Researchers at Wolverhampton University are using gas to replace fluids used in metal cutting, to help industry reduce costs and environmental impact.
Cutting fluids, also known as flood coolants, are used to lubricate and cool the cutting tool, reducing wear and tear on the machine and removing swarf.
Wolverhampton is investigating dry and gaseous methods which could reduce or replace fluid use altogether. Its research has centred on what effect nitrogen, the gas expected to be most effective, has on tool life, the workpiece and tool material, and the tool-workpiece interface.
Preliminary results have been encouraging. In combination with a small amount of cutting fluid, applied as a mist, adequate lubrication between tool and workpiece can be achieved, preventing grease build-up on the machine.
Claims by machine tool manufacturers that using nitrogen can increase tool life six-fold have yet to be proven, however.
Mark Stanford, senior lecturer at the university’s competitiveness centre, said: ‘The use of cutting fluids has generally been considered a solution rather than a problem in metal cutting.
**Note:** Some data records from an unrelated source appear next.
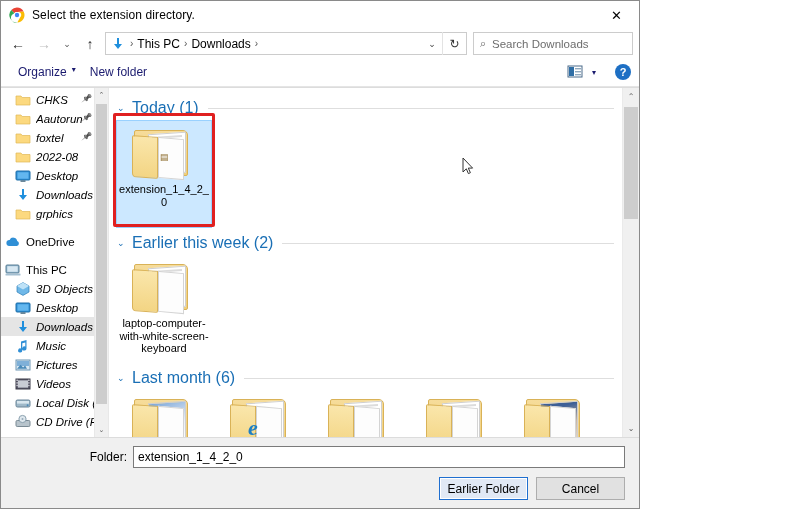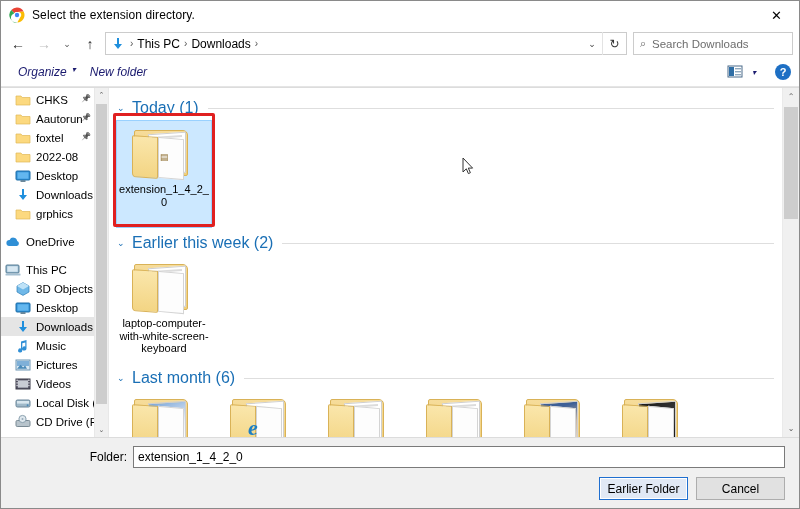--- a/index.html
+++ b/index.html
@@ -14,7 +14,7 @@
   }
   #app {
     position: relative;
-    width: 800px; height: 509px;
+    width: 640px; height: 509px;
     background: #f0f0f0;
     border: 1px solid #8a8a8a;
     display: flex; flex-direction: column;

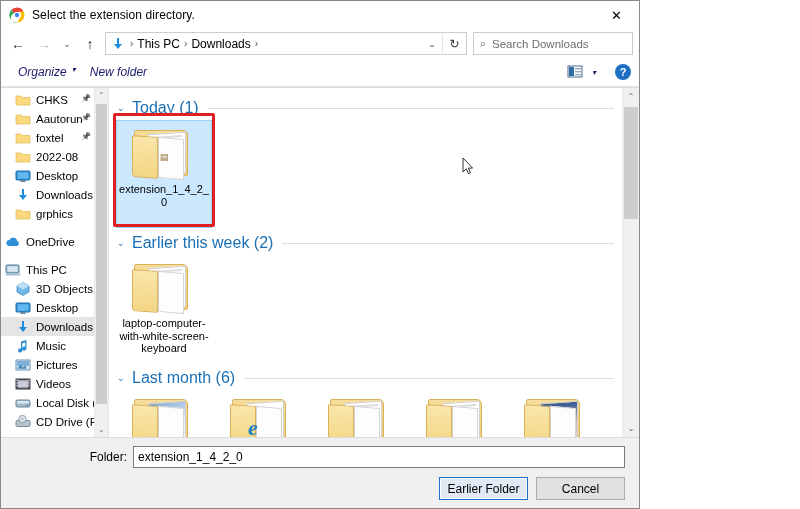--- a/index.html
+++ b/index.html
@@ -112,7 +112,7 @@
   }
   .cmd-item {
     font-size: 12px; color: #1a1a6e; padding: 3px 7px;
-    display: flex; align-items: flex-start; gap: 5px; cursor: default; font-style: italic;
+    display: flex; align-items: flex-start; gap: 5px; cursor: default;
   }
   .cmd-item .caret { font-size: 8px; color: #1a1a6e; }
   .cmd-spacer { flex: 1 1 auto; }

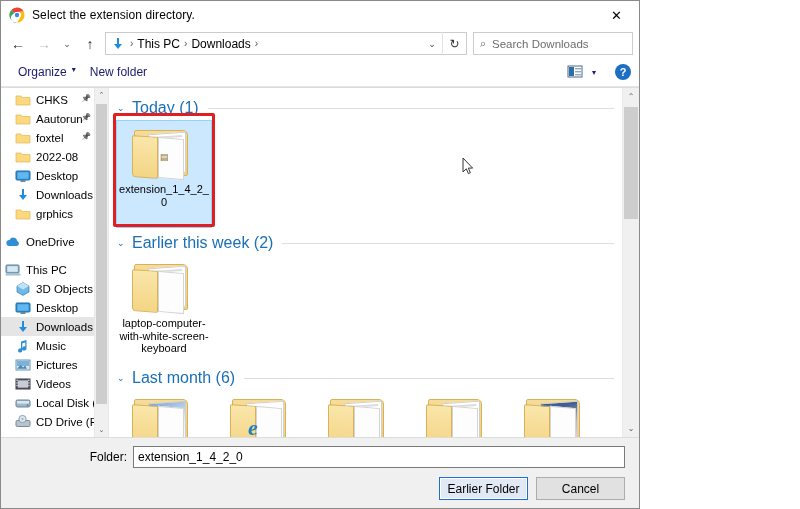--- a/index.html
+++ b/index.html
@@ -149,7 +149,7 @@
     font-size: 11.5px; color: #000;
     white-space: nowrap;
   }
-  .sb-item.indent1 { padding-left: 14px; }
+  .sb-item.indent1 { padding-left: 14px; font-style: italic; }
   .sb-item.sel { background: #e5e5e5; }
   .sb-ico { width: 16px; height: 16px; margin-right: 5px; flex: none; position: relative; }
   .sb-label { overflow: hidden; text-overflow: clip; }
But the financial and environmental costs of using flood coolants are proving a powerful catalyst for companies to seek alternatives.’
The potential for savings is considerable. Globally, industry uses 600 million gallons of fluids annually. In Germany alone in 1994 350,000 tonnes of cutting fluid had to be disposed of. The German automotive industry estimates that fluids contribute from 7–17% of its costs.